From where I sit, I can hear the clanking of old-fashioned brass bells, hung around the necks of a herd of ponies grazing contentedly in the field next door, while behind them the vast bulk of the Pyrenees rises up.
These are the short, thick-set little creatures with big dark eyes that, like all the equine breed, seem to gaze at you with profoundly philosophical sadness. And now, it turns out, these are also the kinds of animals that turn up in our lasagne. The ponies in this field are for meat. It was not Findus UK that produced the controversial ready-meals - but its French supplier in Metz.
While horsemeat is a scandal across La Manche, it is still an everyday affair here, an approved part of Gallic cuisine, along with stuffed goose livers, snails and frogs’ legs. But somehow, ponies (and horses) seem to me to be different. These are animals quintessentially for companionship. As George Bernard Shaw put it: “Animals are my friends, and I don’t eat my friends.”
That’s an ethical stance, and one I examined in an introduction to ethics I wrote some years ago, long before I moved to France. I thought then, and still do now, that ethics is created out of the myriad little decisions of everyday life, be they how we treat colleagues or family, how we spend our money or what we choose to eat. If relations in the workplace and family are open, consensual and guided by agreed principles, the state will follow, not vice versa.
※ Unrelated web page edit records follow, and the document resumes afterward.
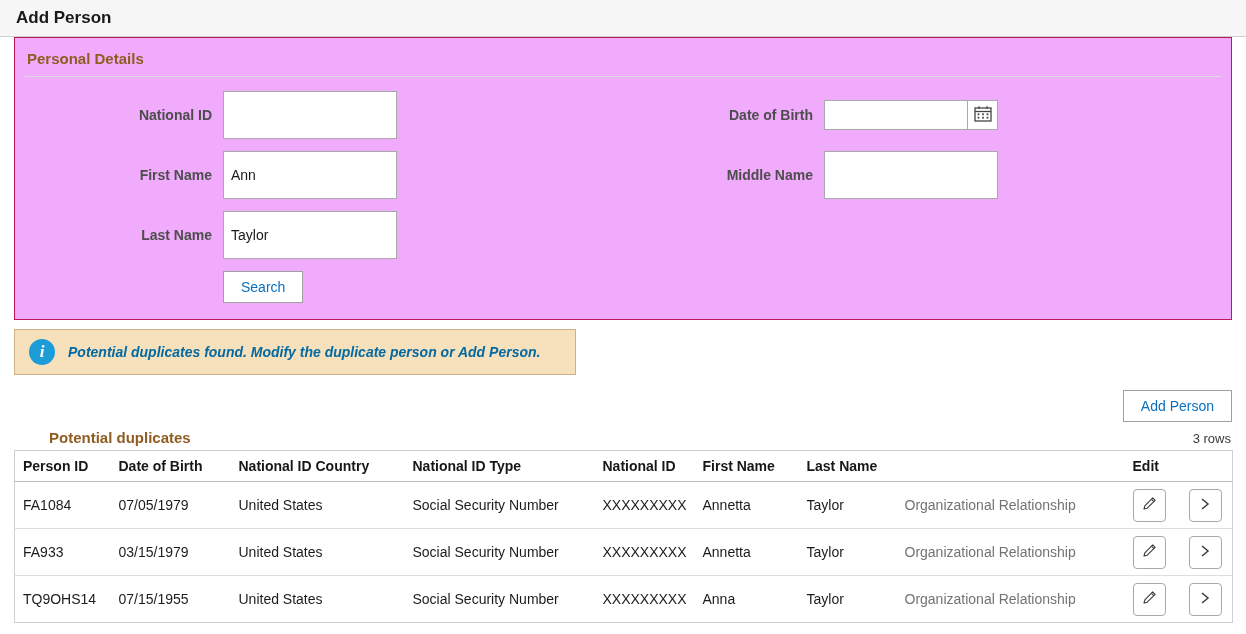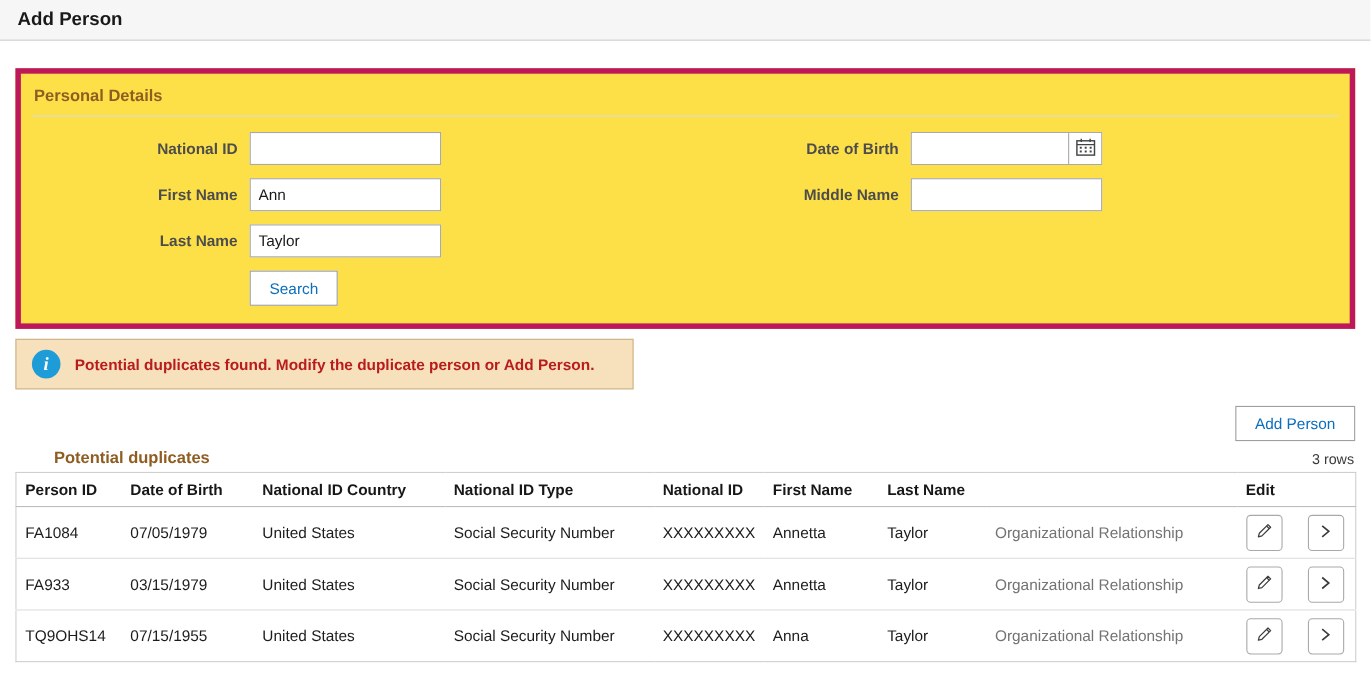--- a/index.html
+++ b/index.html
@@ -16,23 +16,22 @@
     height: 37px; background: #f6f6f6;
     border-bottom: 1px solid #cfcfcf;
     display: flex; align-items: center; padding: 0 16px;
   }
   .page-title { font-size: 17px; font-weight: bold; color: #191919; }
 
   .content { padding: 0 14px; }
 
   
   .panel {
-    margin-top: 25px;
-    border: 5px solid #be185d;
-    background: #fde047;
+    border: 1px solid #be185d;
+    background: #f0abfc;
     padding: 10px 0 16px 0;
   }
   .panel-title {
     color: #8f5c22; font-weight: bold; font-size: 15px;
     padding: 2px 12px 0 12px;
   }
   .panel-divider {
     border: none; border-top: 1px solid #dcdcdc;
     margin: 9px 10px 14px 10px;
   }
@@ -40,21 +39,21 @@
     display: grid;
     grid-template-columns: 197px 174px 260px 134px 174px 1fr;
     column-gap: 11px; row-gap: 12px;
     align-items: center;
   }
   .flabel {
     font-weight: bold; color: #4d4d4d; font-size: 14px;
     text-align: right; white-space: nowrap;
   }
   .tinput {
-    height: 30px; width: 100%;
+    height: 48px; width: 100%;
     border: 1px solid #a9a9a9; background: #fff;
     font-family: "Liberation Sans", sans-serif;
     font-size: 14px; color: #1a1a1a; padding: 0 7px;
     outline: none;
   }
   .date-wrap {
     display: flex; align-items: stretch;
     height: 30px; border: 1px solid #a9a9a9; background: #fff;
   }
   .date-wrap .tinput { border: none; flex: 1; min-width: 0; height: 100%; }
@@ -80,21 +79,21 @@
     padding: 9px 14px;
   }
   .info-icon {
     width: 26px; height: 26px; border-radius: 50%;
     background: #1e9cd7; color: #fff;
     display: flex; align-items: center; justify-content: center;
     font-family: "Liberation Serif", serif;
     font-style: italic; font-weight: bold; font-size: 17px;
     flex: 0 0 26px;
   }
-  .info-text { font-weight: bold; font-size: 14px; color: #b91c1c; }
+  .info-text { font-weight: bold; font-size: 14px; color: #0369a1; font-style: italic; }
 
   
   .actions { display: flex; justify-content: flex-end; margin-top: 15px; }
 
   
   .dup-head {
     display: flex; justify-content: space-between; align-items: flex-end;
     margin-top: 7px;
     margin-left: 35px;
   }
And if we turn our eyes away from the meat industry, as Plutarch says, then the same cold utilitarian ethics will be applied to human lives, too.
But back to eating horsemeat. The French used to do a lot more of this; indeed, they claim (however implausibly) to have “invented it”. Standard school textbooks explain how, in the early 19th century, “hippophagy suffered from an execrable image”. As Sylvain Leteux, a French sociologist, says, it was a shameful food, associated with the dregs of society, with poverty, with piles of rubbish in the streets.
And then Isidore Geoffroy Saint-Hilaire, a zoologist and professor at the Natural History Museum, and Émile Decroix, a veterinarian and member of the newly created Humane Society, saw in the horse a way to feed the inexorably increasing working and urban populations of industrialising France with a “very healthy meat”, as well as a way to encourage owners to take a little more care of their beasts and not leave them to die in the streets under angry blows (the sight of which, famously, caused even arch anti-sentimentalist Friedrich Nietzsche to ethical action).
By the 1970s, the annual appetite for horsemeat in France was almost 2kg per person, although now it is just an occasional treat (at up to €23, or about £20, a kilo). French gourmets say that it can be chewed easily and leaves a sweet taste “at the bottom of the mouth”.
But there is a problem. Jean-Pierre Digard, ethnologist at the CNRS (the National Centre for Scientific Research), says: “The horse, once a symbol of all things military, aristocratic, masculine - not to say macho, has instead played an unconscious part in the feminisation of society.” When ponies were imported in the 1970s to carry children, horseback riding was feminised. Today, riders are “no longer interested in using and dominating the horse but rather in mothering, brushing and feeding”, he adds. Alongside the rabbit, the horse became a pet. And parents cannot eat the family pets.
Not knowingly, anyway.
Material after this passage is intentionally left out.